* **Work order**: While copying the entries exactly, leave out each picture they contain.

* **Source information**:

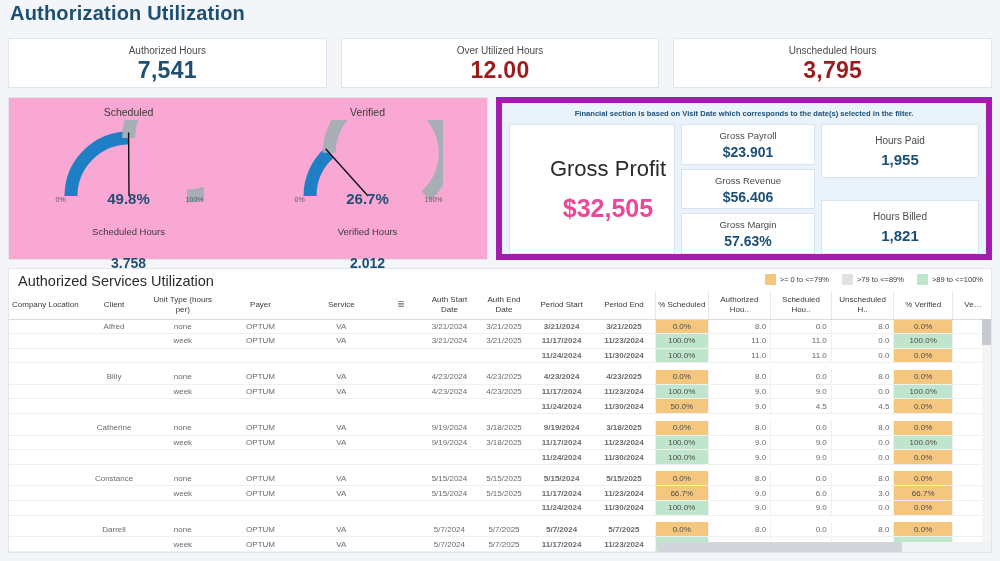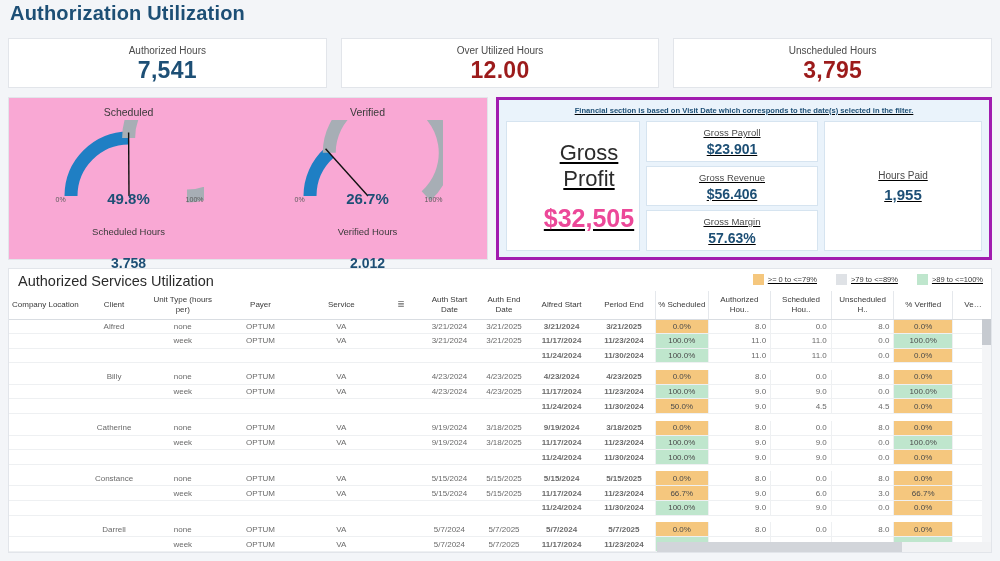"Financial section is based on" .fin-panel { border: 3px solid #a21caf -> 6px solid #a21caf; text-decoration: underline -> none }
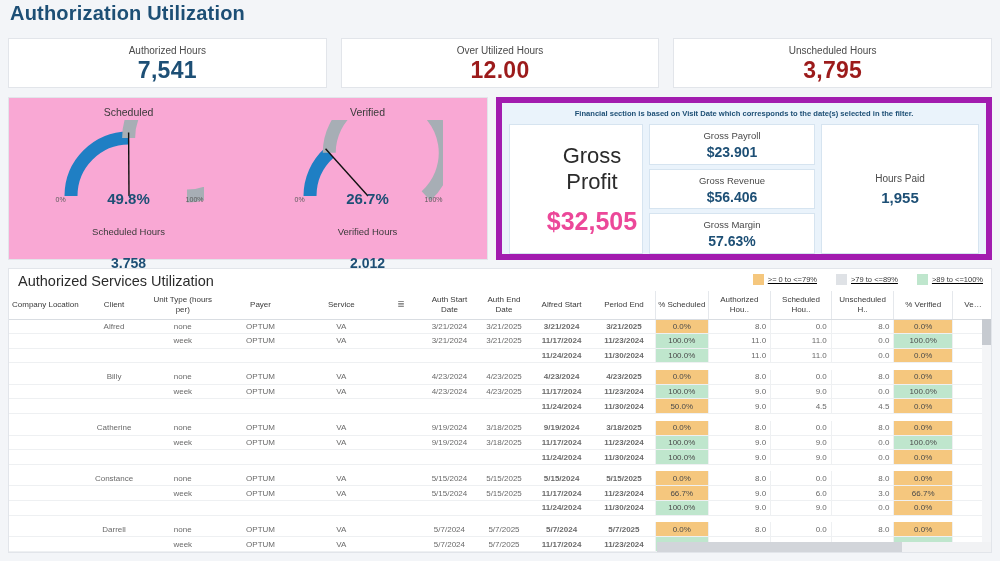"Gross Profit" .fin-profit { width: 134px -> 166px }
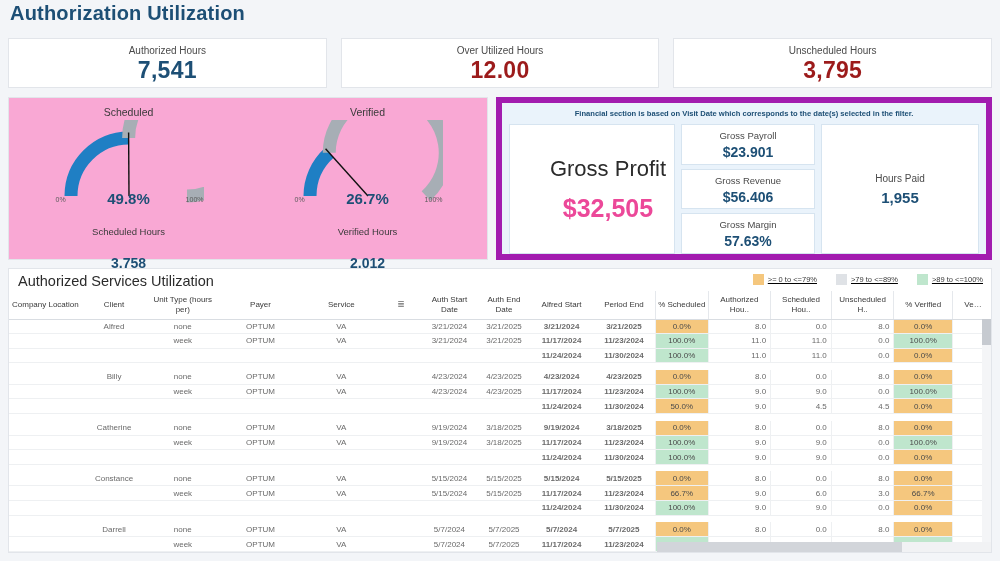"Hours Billed" div.fin-rbox { html: none -> <div> <div>Hours Billed</div> <div>1,821</div> </div> }
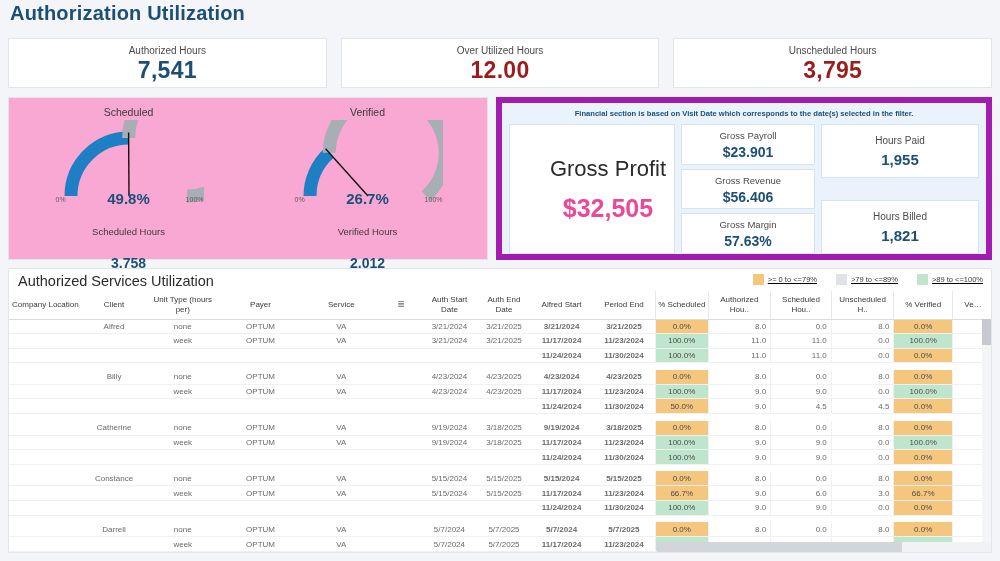">= 0 to <=79%" .legend { gap: 19px -> 13px; text-decoration: underline -> none }
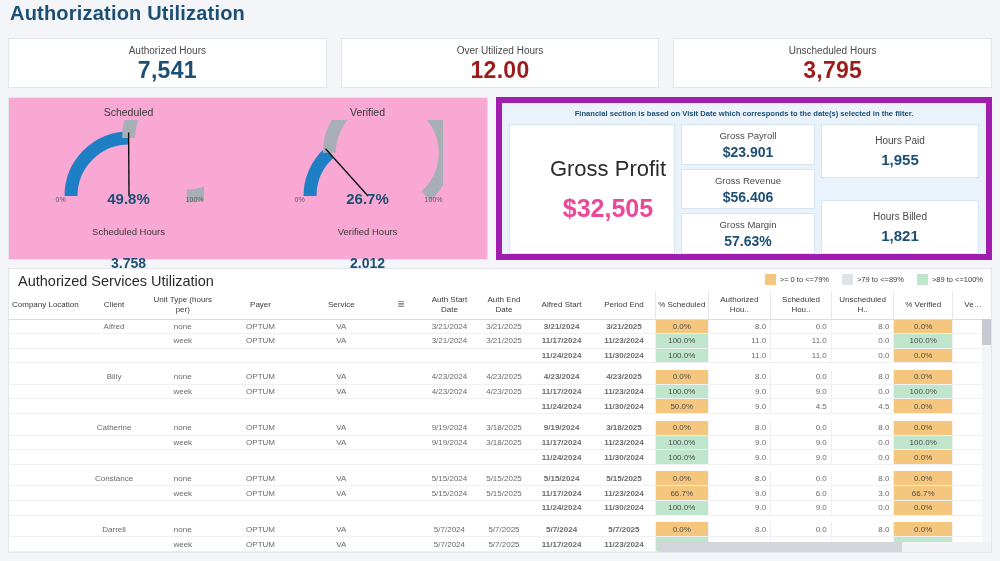"Alfred Start" th { text: Alfred -> Period }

* **Problem solution**:
"Financial section is based on" .fin-panel { border: 3px solid #a21caf -> 6px solid #a21caf; text-decoration: underline -> none }
"Gross Profit" .fin-profit { width: 134px -> 166px }
"Hours Billed" div.fin-rbox { html: none -> <div> <div>Hours Billed</div> <div>1,821</div> </div> }
">= 0 to <=79%" .legend { gap: 19px -> 13px; text-decoration: underline -> none }
"Alfred Start" th { text: Alfred -> Period }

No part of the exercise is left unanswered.